No serious safety signals such as advanced bone maturation, premature growth plate closure, or disproportionate growth of non-skeletal tissues have been observed. Monitoring of growth plate status via radiographic assessment of bone age is recommended periodically during treatment.

Dosing Protocols

The following dosing information reflects FDA-approved clinical guidelines. Vosoritide (Voxzogo) is an FDA-approved treatment for achondroplasia. Always consult a qualified healthcare professional.

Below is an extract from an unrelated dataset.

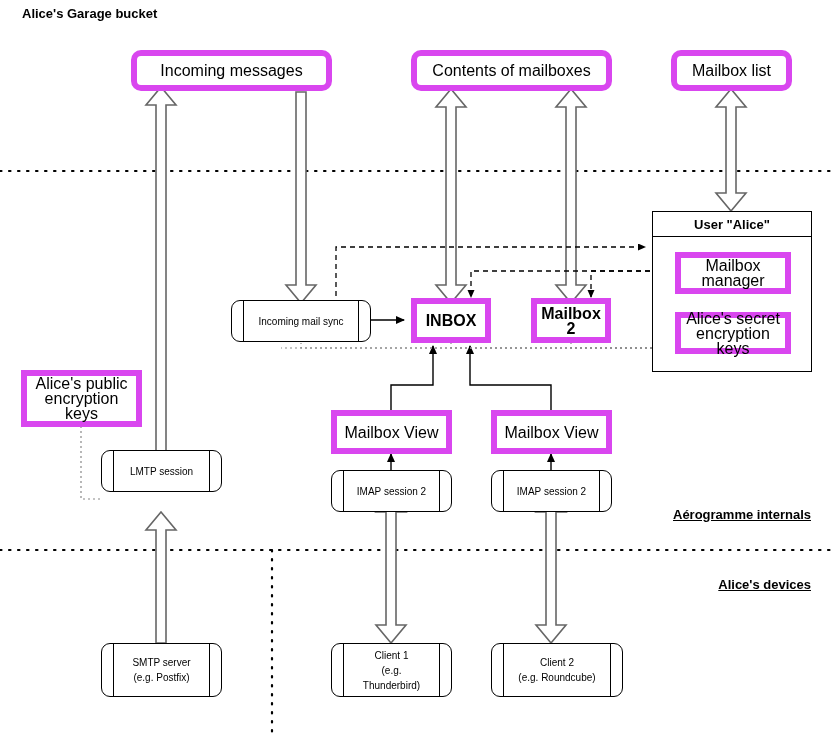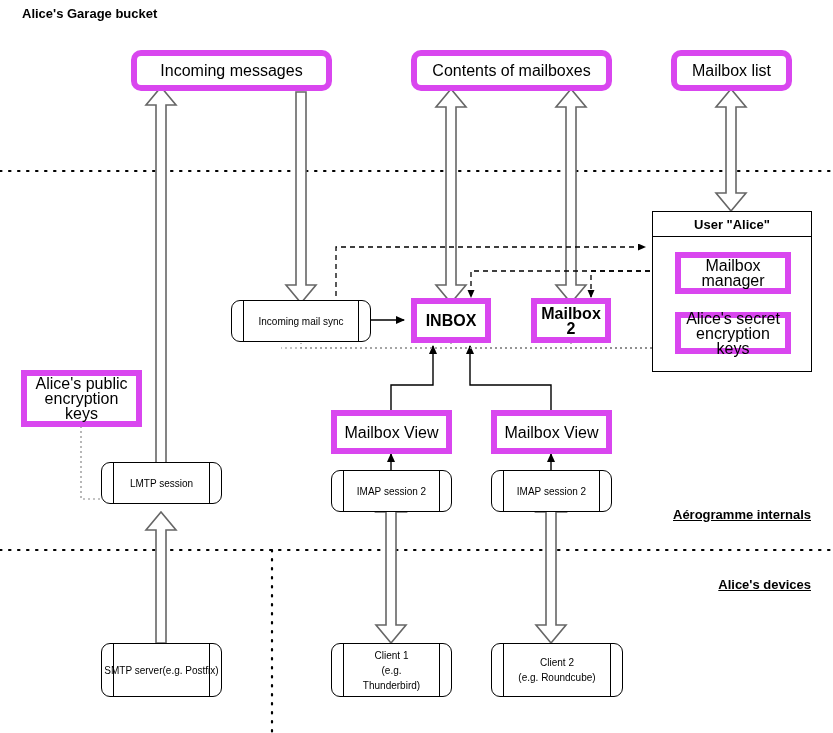"LMTP session" div.proc { top: 462px -> 450px }
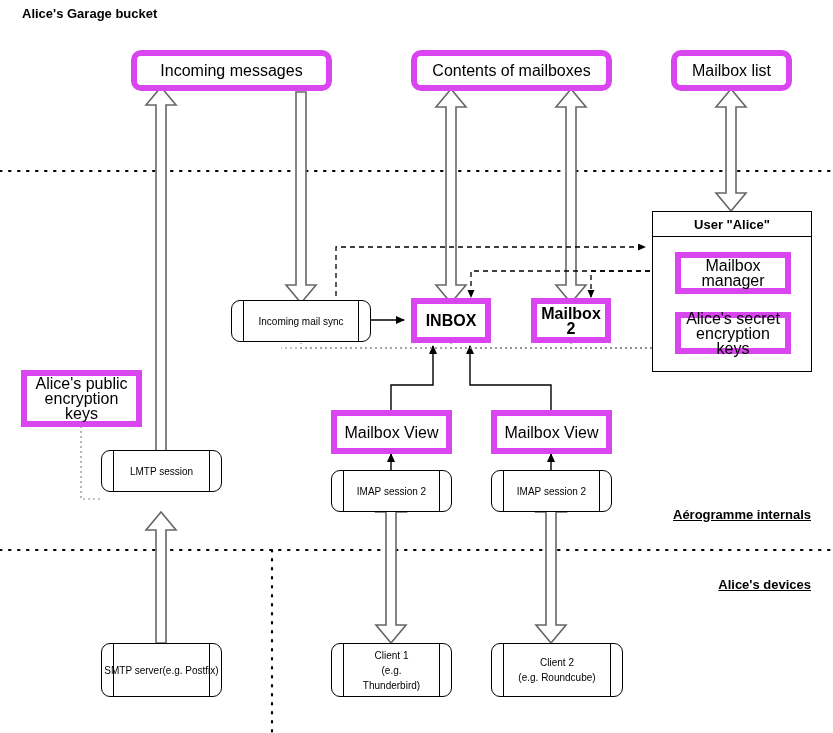"SMTP server" div.txt { flex-direction: row -> column }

Administration notes: Administered by a caregiver or healthcare professional. Inject in the abdomen, thigh, or upper arm, rotating injection sites. Monitor blood pressure before and after injection during treatment initiation (transient hypotension may occur). Continue treatment as long as growth plates remain open. Periodic radiographic assessment of bone age is recommended. Ensure adequate hydration before each injection.

Scientific Context

Vosoritide exemplifies the application of natriuretic peptide biology to a non-cardiovascular indication. While the natriuretic peptide family (ANP, BNP, CNP) is primarily associated with cardiovascular regulation, CNP's role as a local growth plate modulator demonstrates the tissue-specific functions these peptides can serve. The compound also illustrates the principle of pathway-level pharmacological antagonism: rather than targeting the mutant FGFR3 receptor directly, vosoritide counteracts its downstream signaling through a parallel inhibitory pathway.

The development of vosoritide has transformed the treatment landscape for achondroplasia from a condition managed solely through orthopedic surgery and adaptive measures to one with a targeted pharmacological intervention that addresses the underlying pathophysiology during the critical growth period.